Emit the entire listing verbatim.

=== DATA IN THIS EXERCISE ===
^^^^^^^^^^^^^^^^
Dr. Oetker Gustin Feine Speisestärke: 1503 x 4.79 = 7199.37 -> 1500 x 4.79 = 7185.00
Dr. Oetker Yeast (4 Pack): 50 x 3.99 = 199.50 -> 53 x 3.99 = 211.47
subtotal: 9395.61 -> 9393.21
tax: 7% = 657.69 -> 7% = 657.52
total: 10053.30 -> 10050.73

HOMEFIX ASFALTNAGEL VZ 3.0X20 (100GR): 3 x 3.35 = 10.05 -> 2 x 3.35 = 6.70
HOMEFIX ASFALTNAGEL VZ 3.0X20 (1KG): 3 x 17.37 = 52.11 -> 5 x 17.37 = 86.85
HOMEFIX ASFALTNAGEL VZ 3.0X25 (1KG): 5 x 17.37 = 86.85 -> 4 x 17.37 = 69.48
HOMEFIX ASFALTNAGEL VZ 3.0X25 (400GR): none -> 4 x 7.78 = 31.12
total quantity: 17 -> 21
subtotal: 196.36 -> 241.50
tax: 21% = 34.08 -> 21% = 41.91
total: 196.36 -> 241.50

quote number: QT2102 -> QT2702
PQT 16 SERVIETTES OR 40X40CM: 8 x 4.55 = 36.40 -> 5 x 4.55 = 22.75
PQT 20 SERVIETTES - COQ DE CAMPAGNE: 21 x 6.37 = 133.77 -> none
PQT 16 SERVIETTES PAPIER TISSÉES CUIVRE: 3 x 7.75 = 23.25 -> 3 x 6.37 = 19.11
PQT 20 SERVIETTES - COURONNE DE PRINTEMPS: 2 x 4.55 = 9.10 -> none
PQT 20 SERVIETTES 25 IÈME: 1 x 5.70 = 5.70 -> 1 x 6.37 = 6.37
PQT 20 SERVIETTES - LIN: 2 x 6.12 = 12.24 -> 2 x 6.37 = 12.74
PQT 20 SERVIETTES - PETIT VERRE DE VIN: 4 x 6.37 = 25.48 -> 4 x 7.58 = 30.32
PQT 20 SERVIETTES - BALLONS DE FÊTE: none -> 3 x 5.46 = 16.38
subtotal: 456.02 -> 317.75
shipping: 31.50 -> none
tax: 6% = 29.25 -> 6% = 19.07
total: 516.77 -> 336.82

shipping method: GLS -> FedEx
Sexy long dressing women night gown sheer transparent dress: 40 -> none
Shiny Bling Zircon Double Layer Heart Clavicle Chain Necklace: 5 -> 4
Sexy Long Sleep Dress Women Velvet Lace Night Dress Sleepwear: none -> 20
^^^^^^^^^^^^^^^^
=== RESPONSE FOR THIS EXERCISE ===
Dr. Oetker Gustin Feine Speisestärke: 1503 x 4.79 = 7199.37 -> 1500 x 4.79 = 7185.00
Dr. Oetker Yeast (4 Pack): 50 x 3.99 = 199.50 -> 53 x 3.99 = 211.47
subtotal: 9395.61 -> 9393.21
tax: 7% = 657.69 -> 7% = 657.52
total: 10053.30 -> 10050.73

HOMEFIX ASFALTNAGEL VZ 3.0X20 (100GR): 3 x 3.35 = 10.05 -> 2 x 3.35 = 6.70
HOMEFIX ASFALTNAGEL VZ 3.0X20 (1KG): 3 x 17.37 = 52.11 -> 5 x 17.37 = 86.85
HOMEFIX ASFALTNAGEL VZ 3.0X25 (1KG): 5 x 17.37 = 86.85 -> 4 x 17.37 = 69.48
HOMEFIX ASFALTNAGEL VZ 3.0X25 (400GR): none -> 4 x 7.78 = 31.12
total quantity: 17 -> 21
subtotal: 196.36 -> 241.50
tax: 21% = 34.08 -> 21% = 41.91
total: 196.36 -> 241.50

quote number: QT2102 -> QT2702
PQT 16 SERVIETTES OR 40X40CM: 8 x 4.55 = 36.40 -> 5 x 4.55 = 22.75
PQT 20 SERVIETTES - COQ DE CAMPAGNE: 21 x 6.37 = 133.77 -> none
PQT 16 SERVIETTES PAPIER TISSÉES CUIVRE: 3 x 7.75 = 23.25 -> 3 x 6.37 = 19.11
PQT 20 SERVIETTES - COURONNE DE PRINTEMPS: 2 x 4.55 = 9.10 -> none
PQT 20 SERVIETTES 25 IÈME: 1 x 5.70 = 5.70 -> 1 x 6.37 = 6.37
PQT 20 SERVIETTES - LIN: 2 x 6.12 = 12.24 -> 2 x 6.37 = 12.74
PQT 20 SERVIETTES - PETIT VERRE DE VIN: 4 x 6.37 = 25.48 -> 4 x 7.58 = 30.32
PQT 20 SERVIETTES - BALLONS DE FÊTE: none -> 3 x 5.46 = 16.38
subtotal: 456.02 -> 317.75
shipping: 31.50 -> none
tax: 6% = 29.25 -> 6% = 19.07
total: 516.77 -> 336.82

shipping method: GLS -> FedEx
Sexy long dressing women night gown sheer transparent dress: 40 -> none
Shiny Bling Zircon Double Layer Heart Clavicle Chain Necklace: 5 -> 4
Sexy Long Sleep Dress Women Velvet Lace Night Dress Sleepwear: none -> 20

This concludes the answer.